Task input section start

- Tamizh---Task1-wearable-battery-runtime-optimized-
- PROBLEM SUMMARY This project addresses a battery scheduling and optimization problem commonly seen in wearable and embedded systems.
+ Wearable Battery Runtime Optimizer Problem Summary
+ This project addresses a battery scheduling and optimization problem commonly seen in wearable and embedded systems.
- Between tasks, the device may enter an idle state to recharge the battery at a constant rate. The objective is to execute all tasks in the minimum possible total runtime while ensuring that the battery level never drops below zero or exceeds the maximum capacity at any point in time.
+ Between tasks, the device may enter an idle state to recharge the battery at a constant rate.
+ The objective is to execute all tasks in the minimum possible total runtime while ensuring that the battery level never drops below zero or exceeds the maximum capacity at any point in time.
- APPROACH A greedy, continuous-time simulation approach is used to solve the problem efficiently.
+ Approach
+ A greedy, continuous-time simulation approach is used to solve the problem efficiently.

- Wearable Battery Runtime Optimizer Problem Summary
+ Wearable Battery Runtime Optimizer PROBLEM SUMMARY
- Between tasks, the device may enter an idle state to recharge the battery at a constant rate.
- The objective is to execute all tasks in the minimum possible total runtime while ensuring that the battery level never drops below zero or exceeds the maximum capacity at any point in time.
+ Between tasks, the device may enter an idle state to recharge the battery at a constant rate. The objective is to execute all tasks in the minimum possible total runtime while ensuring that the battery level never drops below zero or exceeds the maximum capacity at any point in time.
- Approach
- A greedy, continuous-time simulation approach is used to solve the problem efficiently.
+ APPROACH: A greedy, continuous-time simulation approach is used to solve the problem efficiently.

Task input section end
Task input section start

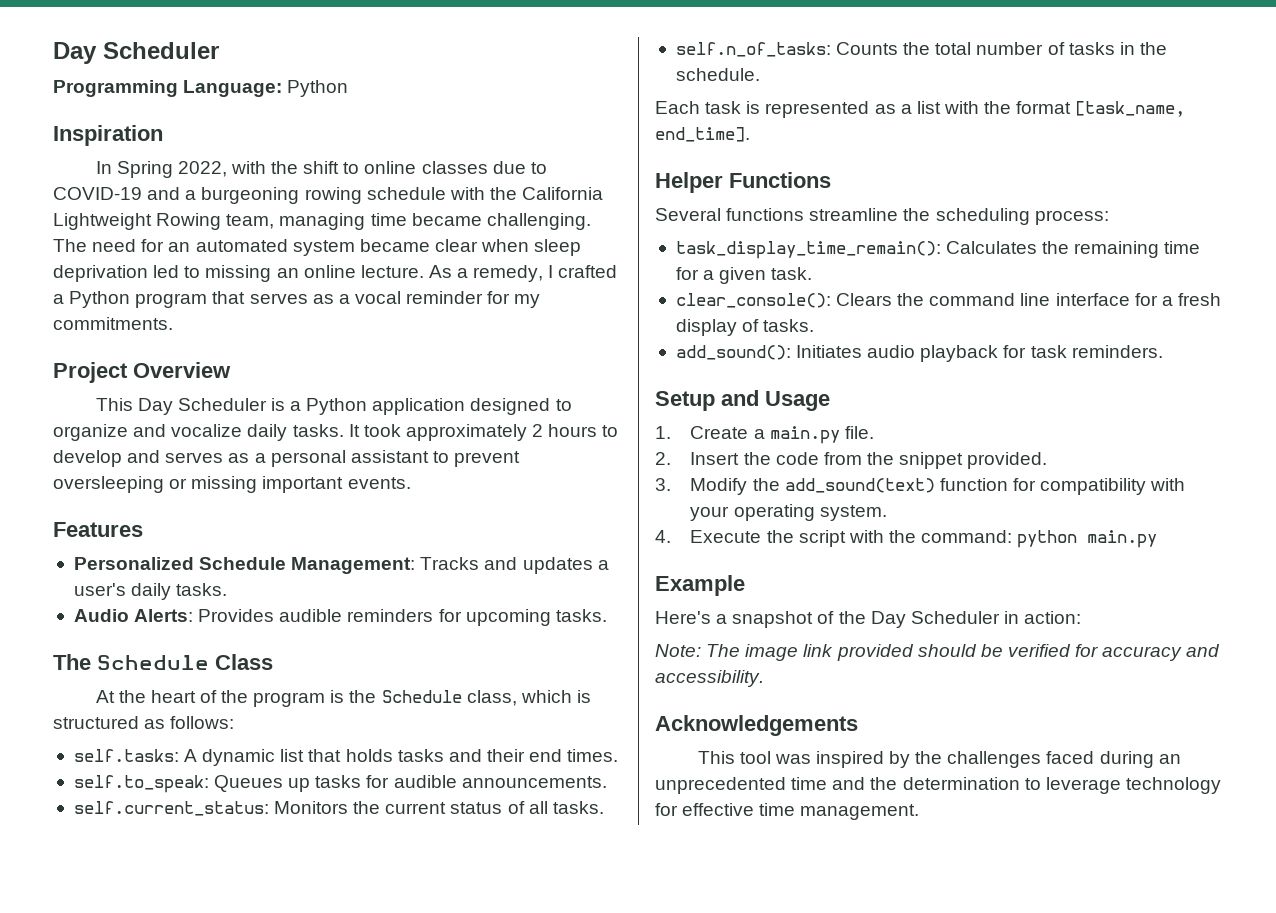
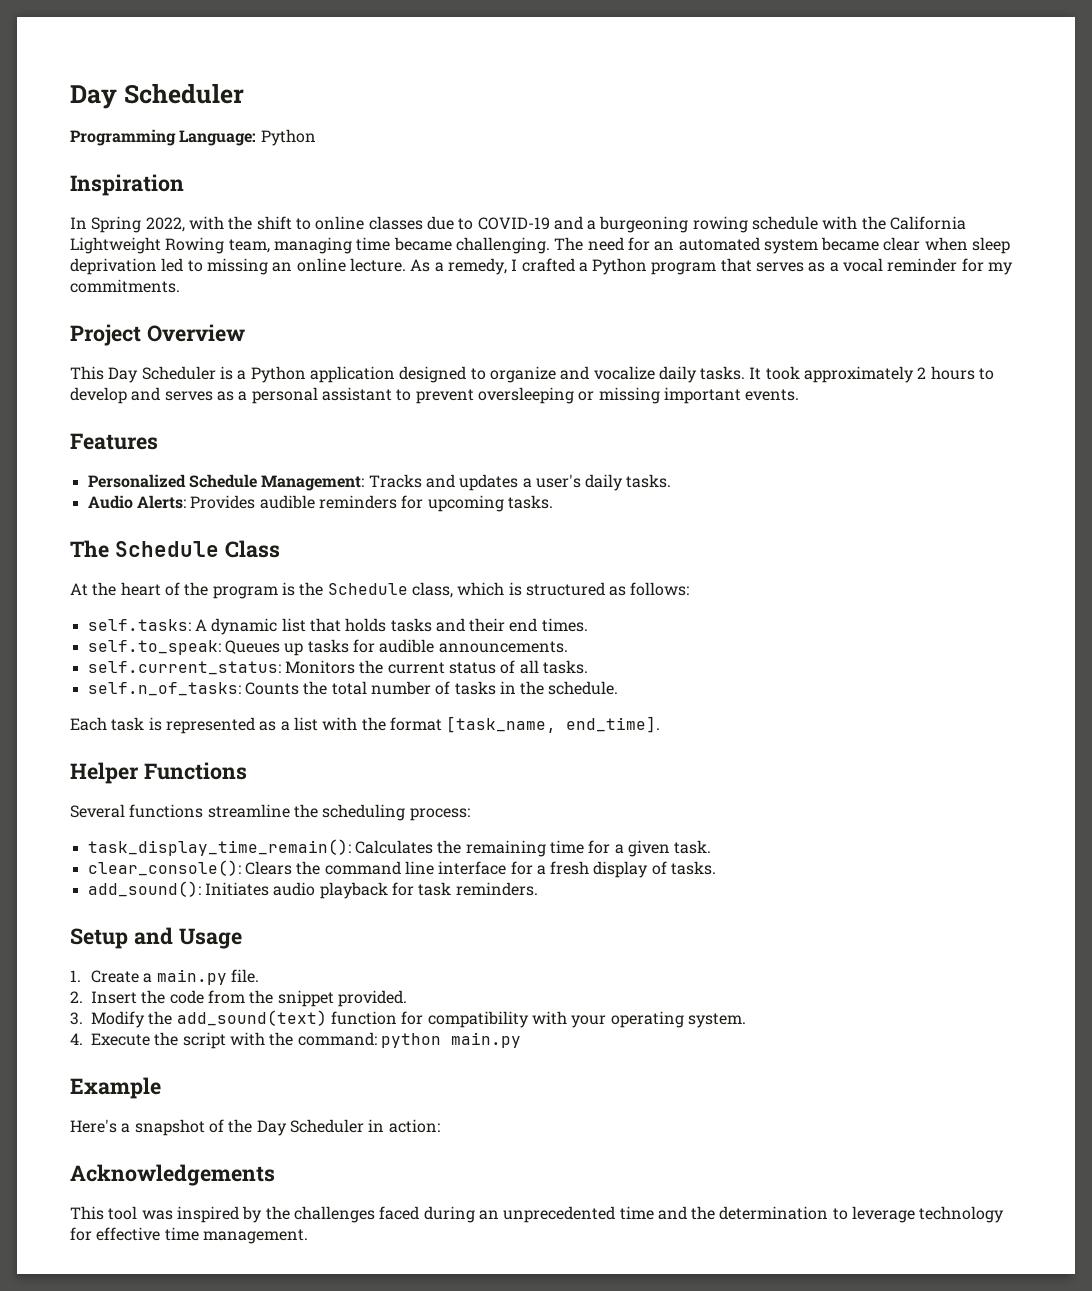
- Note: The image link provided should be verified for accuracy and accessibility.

Task input section end

## [Exercise description]
Looking at the records above, work out how many lines include the string "greedy". Give the number and nothing else.

## [Reply]
4